## What the task asks
Leaving the pictures aside, transcribe the data below exactly.

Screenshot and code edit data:
--- START ---

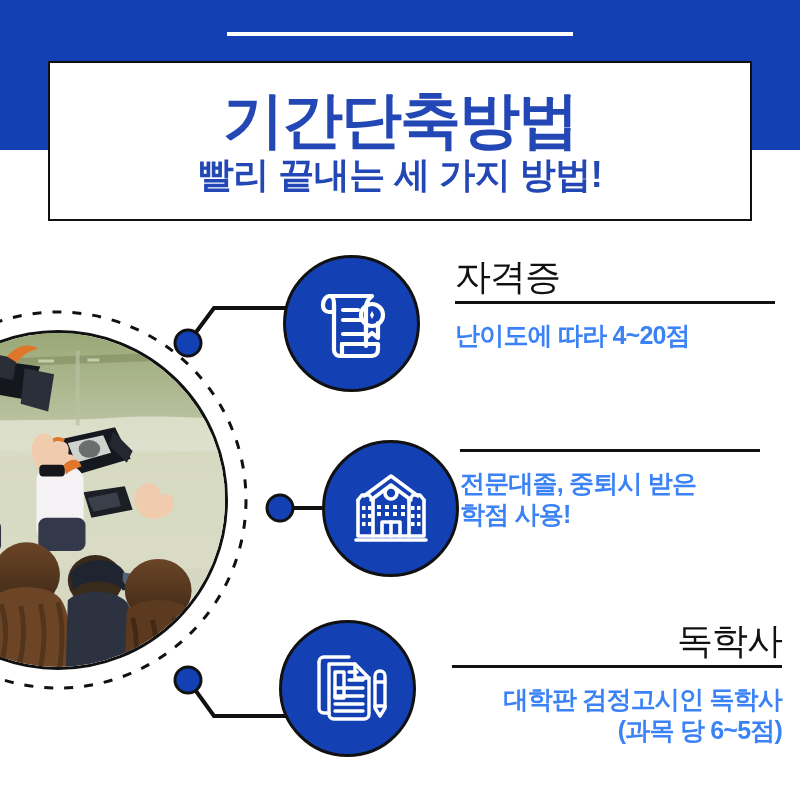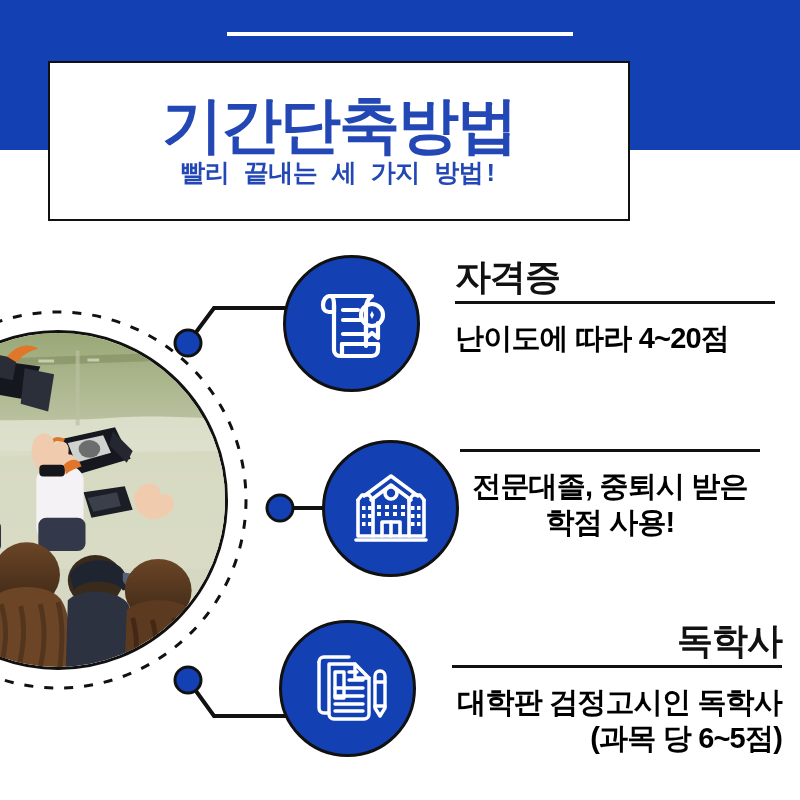--- a/index.html
+++ b/index.html
@@ -22,7 +22,7 @@
     background:#ffffff;
   }
   .title-box{
-    position:absolute;left:48px;top:61px;width:582px;height:160px;
+    position:absolute;left:48px;top:61px;width:704px;height:160px;
     background:#ffffff;border:2px solid #111111;
     box-sizing:border-box;
     display:flex;flex-direction:column;align-items:center;justify-content:center;

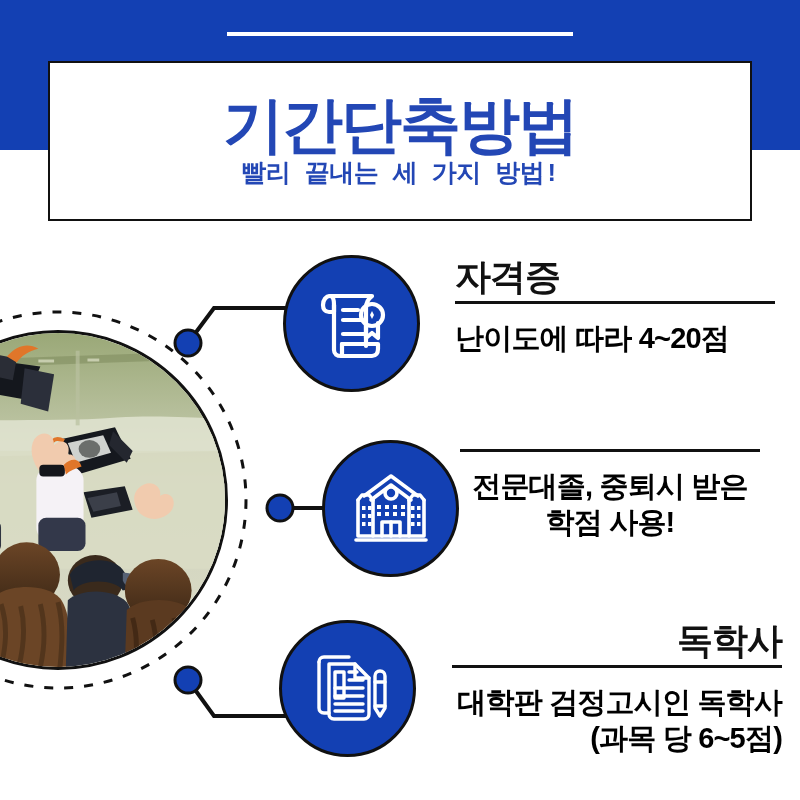--- a/index.html
+++ b/index.html
@@ -35,8 +35,8 @@
   }
   .title-sub{
     color:#2347b5;
-    font-size:25px;font-weight:bold;letter-spacing:-0.5px;
-    line-height:1.0;margin:0;white-space:nowrap;font-family:Liberation Mono, monospace;
+    font-size:36px;font-weight:bold;letter-spacing:-0.5px;
+    line-height:1.0;margin:0;white-space:nowrap;
   }
 
   

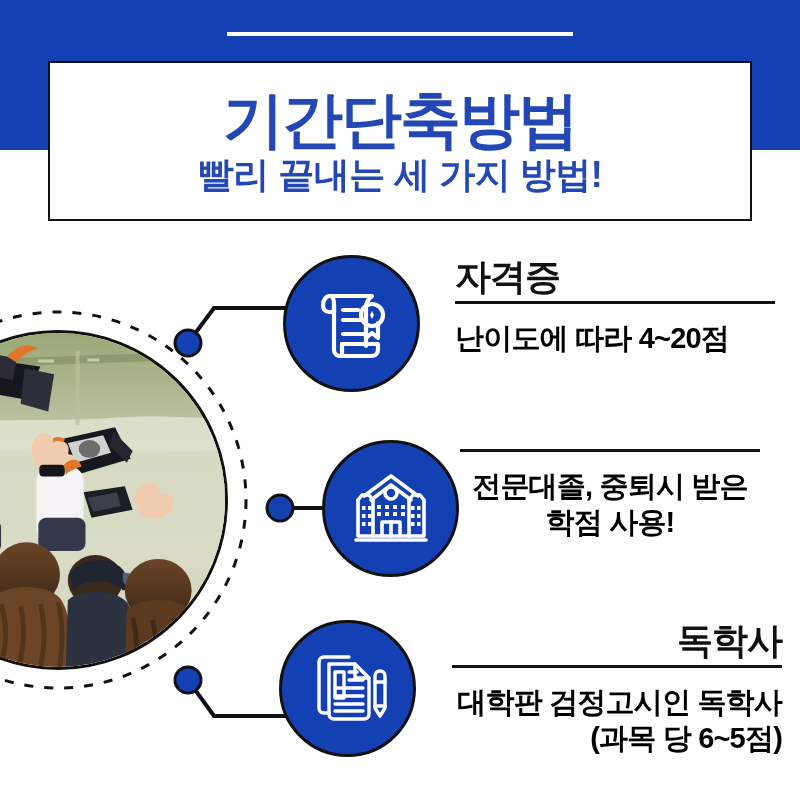--- a/index.html
+++ b/index.html
@@ -70,7 +70,7 @@
 
   .row-text{position:absolute;}
   .row-head{
-    color:#111111;font-size:36px;font-weight:bold;letter-spacing:-1px;
+    color:#111111;font-size:36px;font-weight:normal;letter-spacing:-1px;
     line-height:1.05;margin:0;white-space:nowrap;
   }
   .row-rule{height:3px;background:#111111;margin:5px 0 0 0;}

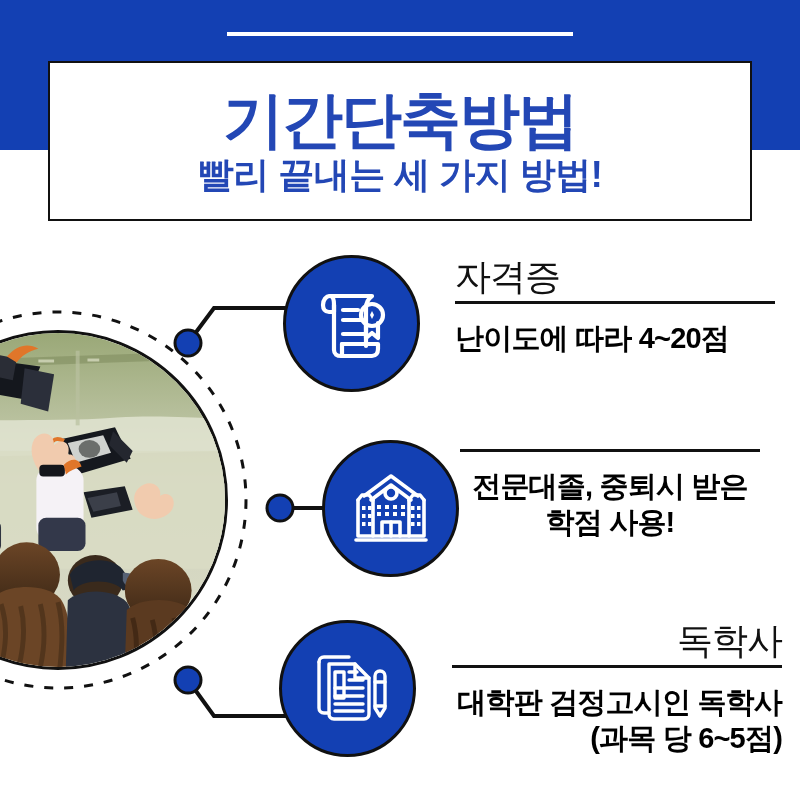--- a/index.html
+++ b/index.html
@@ -75,7 +75,7 @@
   }
   .row-rule{height:3px;background:#111111;margin:5px 0 0 0;}
   .row-body{
-    color:#000000;font-size:29px;font-weight:bold;letter-spacing:-0.8px;
+    color:#3b82f6;font-size:25px;font-weight:bold;letter-spacing:-0.8px;
     line-height:1.25;margin:16px 0 0 0;white-space:pre-line;
   }
   .align-right{text-align:right;}

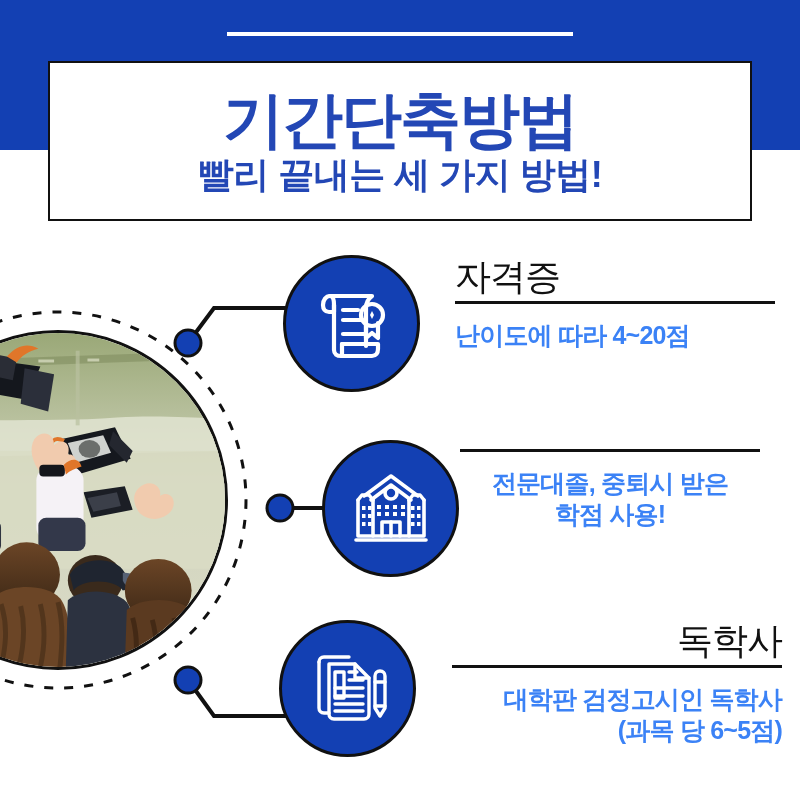--- a/index.html
+++ b/index.html
@@ -288,7 +288,7 @@
     </div>
     <div class="row-text align-right" style="left:460px;top:444px;width:300px;">
       <div class="row-rule"></div>
-      <div class="row-body align-right" style="text-align:center;">전문대졸, 중퇴시 받은
+      <div class="row-body align-right" style="text-align:left;">전문대졸, 중퇴시 받은
 학점 사용!</div>
     </div>
   </div>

--- END ---

## Answer space
--- a/index.html
+++ b/index.html
@@ -22,7 +22,7 @@
     background:#ffffff;
   }
   .title-box{
-    position:absolute;left:48px;top:61px;width:582px;height:160px;
+    position:absolute;left:48px;top:61px;width:704px;height:160px;
     background:#ffffff;border:2px solid #111111;
     box-sizing:border-box;
     display:flex;flex-direction:column;align-items:center;justify-content:center;

--- a/index.html
+++ b/index.html
@@ -35,8 +35,8 @@
   }
   .title-sub{
     color:#2347b5;
-    font-size:25px;font-weight:bold;letter-spacing:-0.5px;
-    line-height:1.0;margin:0;white-space:nowrap;font-family:Liberation Mono, monospace;
+    font-size:36px;font-weight:bold;letter-spacing:-0.5px;
+    line-height:1.0;margin:0;white-space:nowrap;
   }
 
   

--- a/index.html
+++ b/index.html
@@ -70,7 +70,7 @@
 
   .row-text{position:absolute;}
   .row-head{
-    color:#111111;font-size:36px;font-weight:bold;letter-spacing:-1px;
+    color:#111111;font-size:36px;font-weight:normal;letter-spacing:-1px;
     line-height:1.05;margin:0;white-space:nowrap;
   }
   .row-rule{height:3px;background:#111111;margin:5px 0 0 0;}

--- a/index.html
+++ b/index.html
@@ -75,7 +75,7 @@
   }
   .row-rule{height:3px;background:#111111;margin:5px 0 0 0;}
   .row-body{
-    color:#000000;font-size:29px;font-weight:bold;letter-spacing:-0.8px;
+    color:#3b82f6;font-size:25px;font-weight:bold;letter-spacing:-0.8px;
     line-height:1.25;margin:16px 0 0 0;white-space:pre-line;
   }
   .align-right{text-align:right;}

--- a/index.html
+++ b/index.html
@@ -288,7 +288,7 @@
     </div>
     <div class="row-text align-right" style="left:460px;top:444px;width:300px;">
       <div class="row-rule"></div>
-      <div class="row-body align-right" style="text-align:center;">전문대졸, 중퇴시 받은
+      <div class="row-body align-right" style="text-align:left;">전문대졸, 중퇴시 받은
 학점 사용!</div>
     </div>
   </div>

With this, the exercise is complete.